As of December 9, 2011 the Company completed the refinancing of substantially all of its debt. The Company’s completion of the refinancing eliminates the forbearance agreements that had been in effect with lenders due to non-compliance with financial debt covenants during 2011 and 2012.  Also, prior to the refinancing, the Company was not making full principal and interest payments as scheduled on much of its debt which brought certain cross default provisions into consideration which were then eliminated with the refinancing.  The replacement financing involved the sale and leaseback of 29 restaurant properties for approximately $22,000,000 and a new term loan in the amount of approximately $8,250,000.  The term loan has a floating interest rate based on 30 day LIBOR with a minimum rate of 9.0% and has a five year term with a 10 year amortization and principal payments beginning in the thirteenth month of the term.  The financing also required the consent of KFC Corporation, the Company’s primary franchisor and the entry, by the Company into a definitive remodel agreement with KFC Corporation.
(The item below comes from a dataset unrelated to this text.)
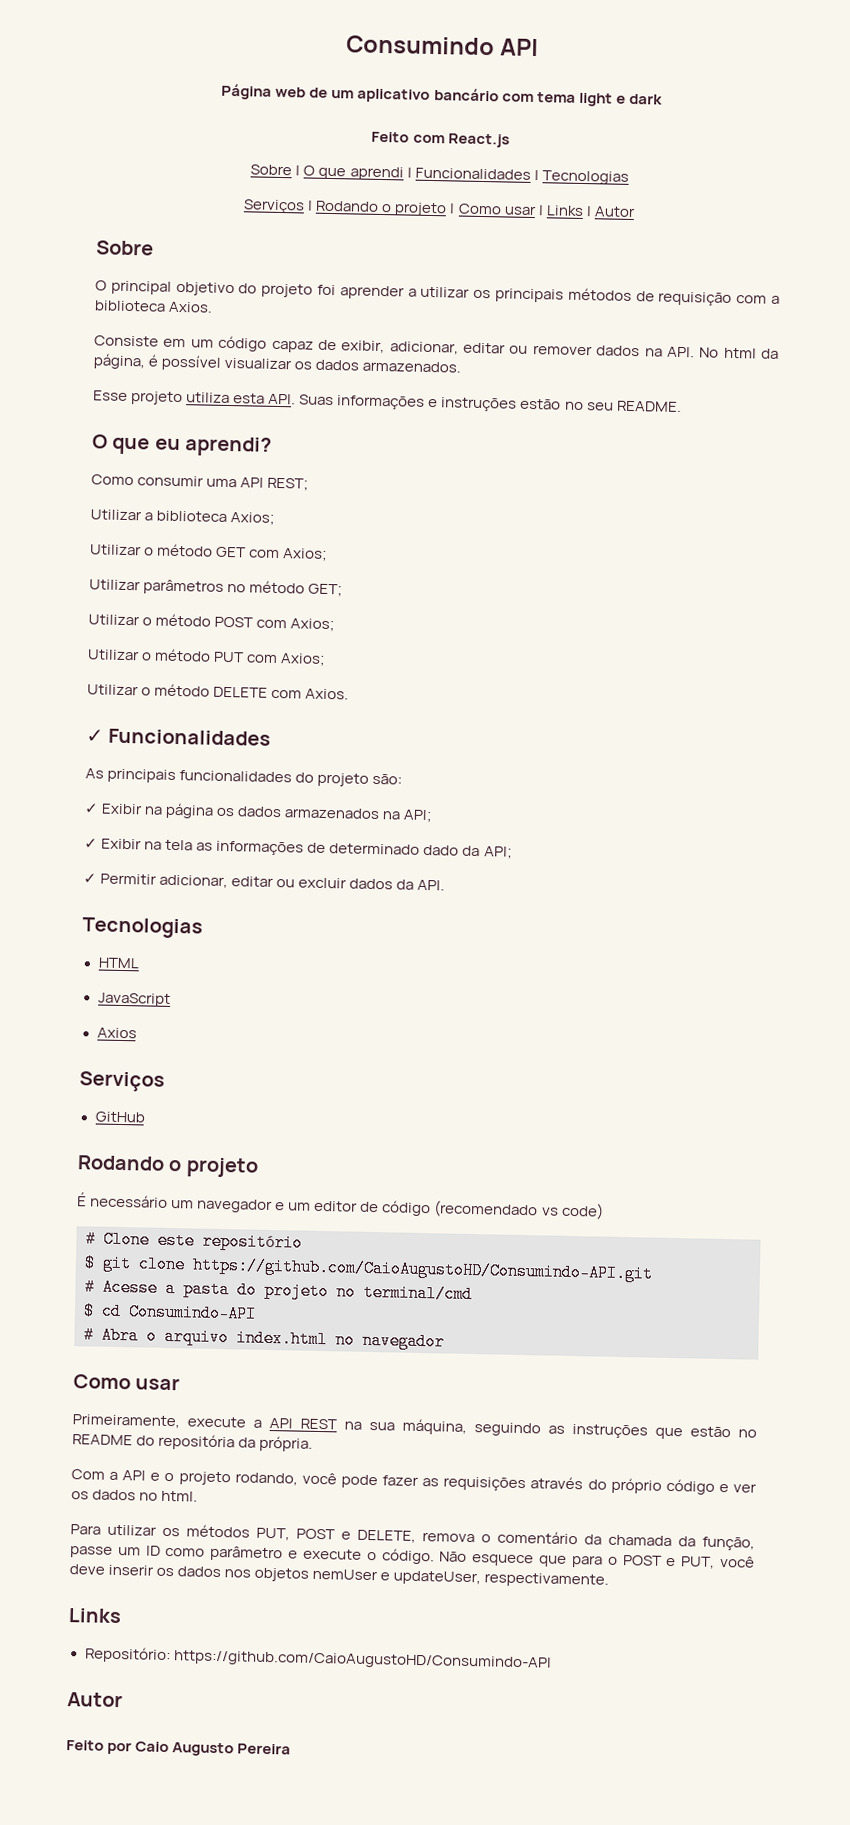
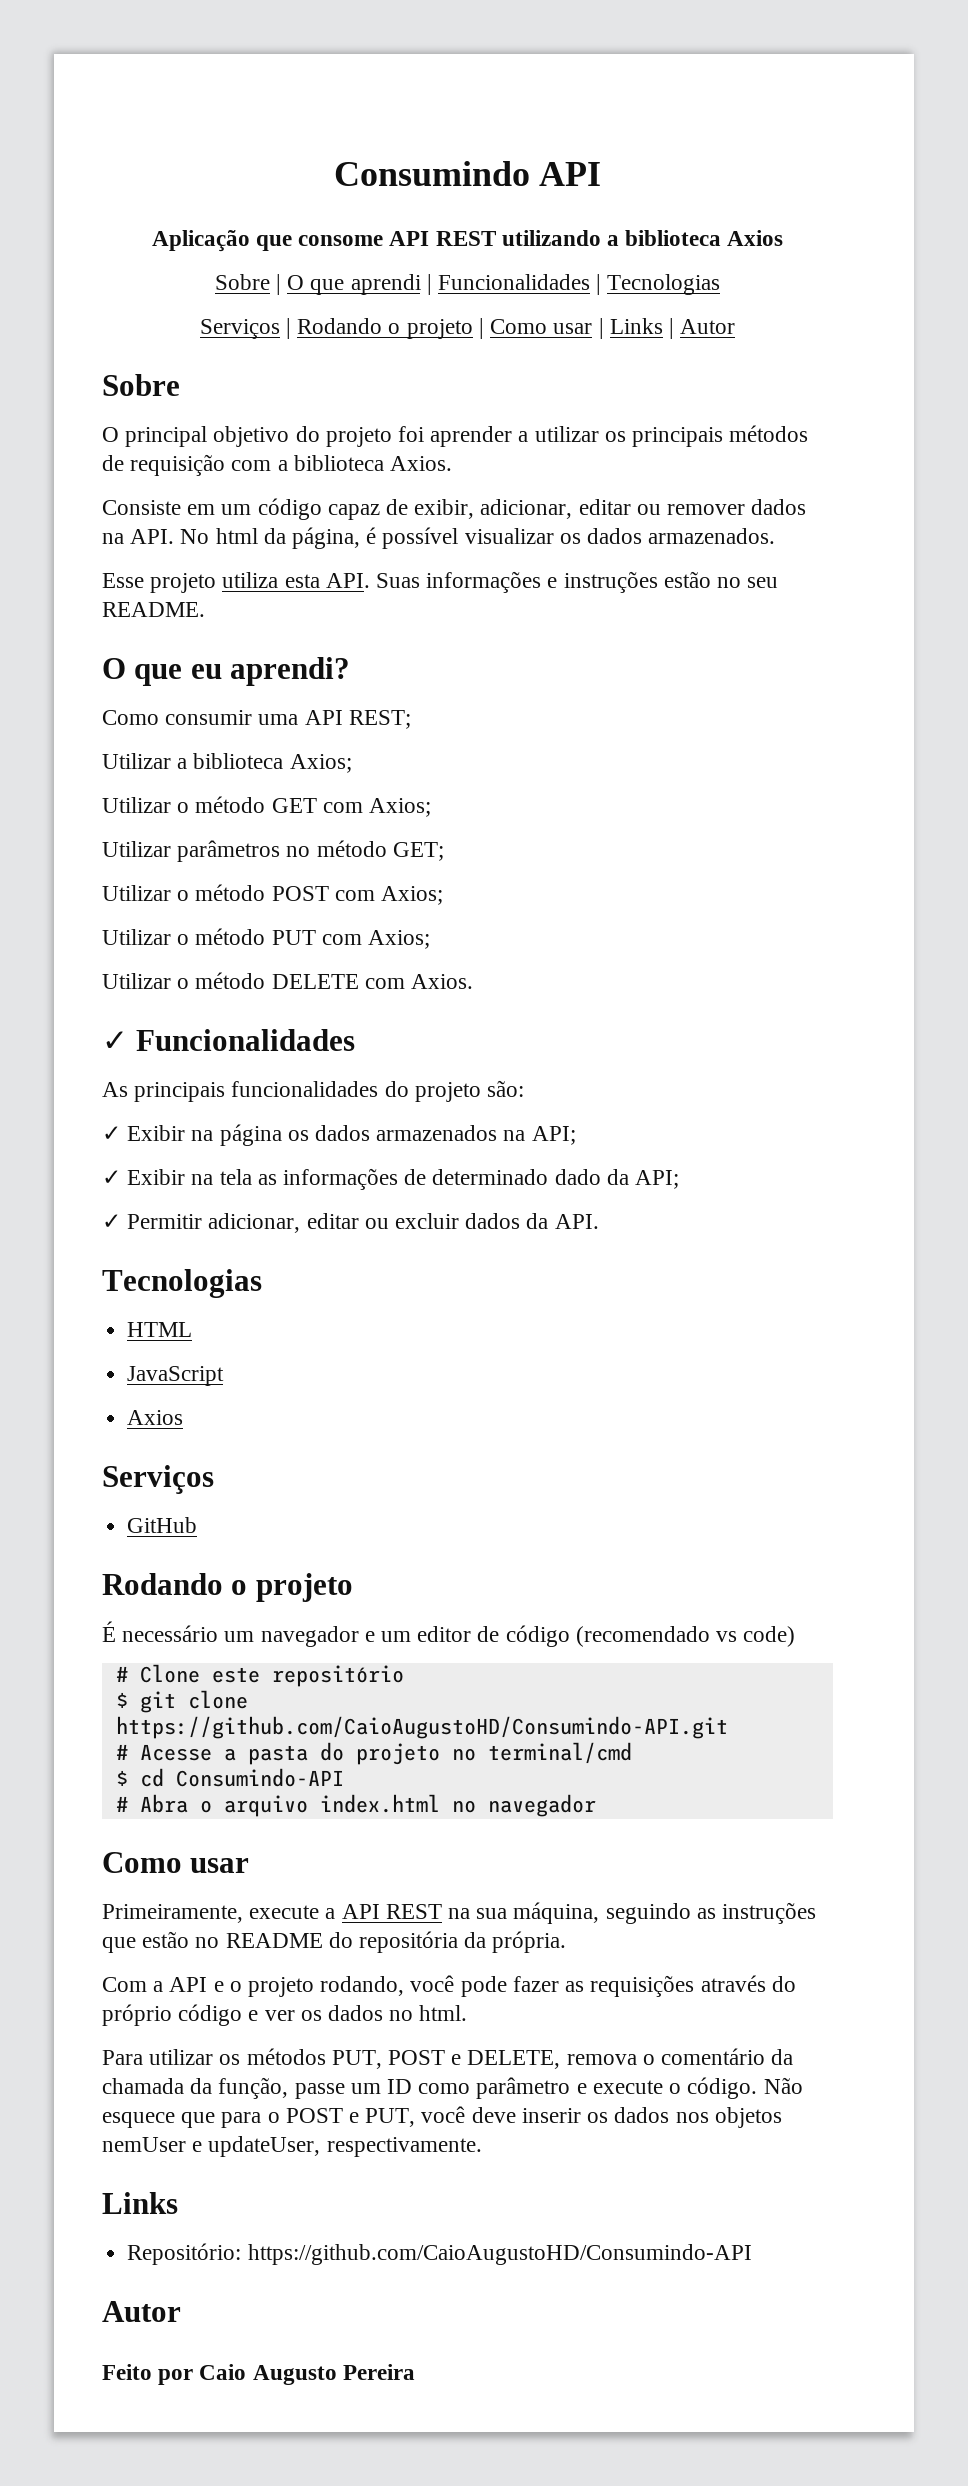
- Página web de um aplicativo bancário com tema light e dark
- Feito com React.js
+ Aplicação que consome API REST utilizando a biblioteca Axios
During fiscal 2012, the Company incurred $405,000 of prepayment charges and the write-off of deferred financing costs relating to the early payment of debt to facilitate the disposal of closed restaurant locations and the sale/leaseback of 30 operating restaurants.  During fiscal 2011, the Company incurred $138,000 of prepayment charges and the write-off of deferred financing costs relating to the early payment of debt to facilitate the disposal of a closed restaurant location and the sale/leaseback of two operating restaurants.

At February 26, 2012 the Company’s term loan agreement requires the maintenance of a consolidated fixed charge coverage ratio of 1.15 to 1 regarding all of the Company’s debt.  Fixed charge coverage ratios are calculated by dividing the cash flow before taxes, rent and debt service (“EBITDAR”) for the previous 12 months by the debt service and rent due in the coming 12 months.  The Company’s term loan also requires a consolidated debt to EBITDA ratio of 2.75 or less, minimum EBITDA of $2.7 million and minimum unencumbered cash of $1.5 million.  The ratios are computed quarterly.  At the end of fiscal 2012, the Company was in compliance with all of the required ratios.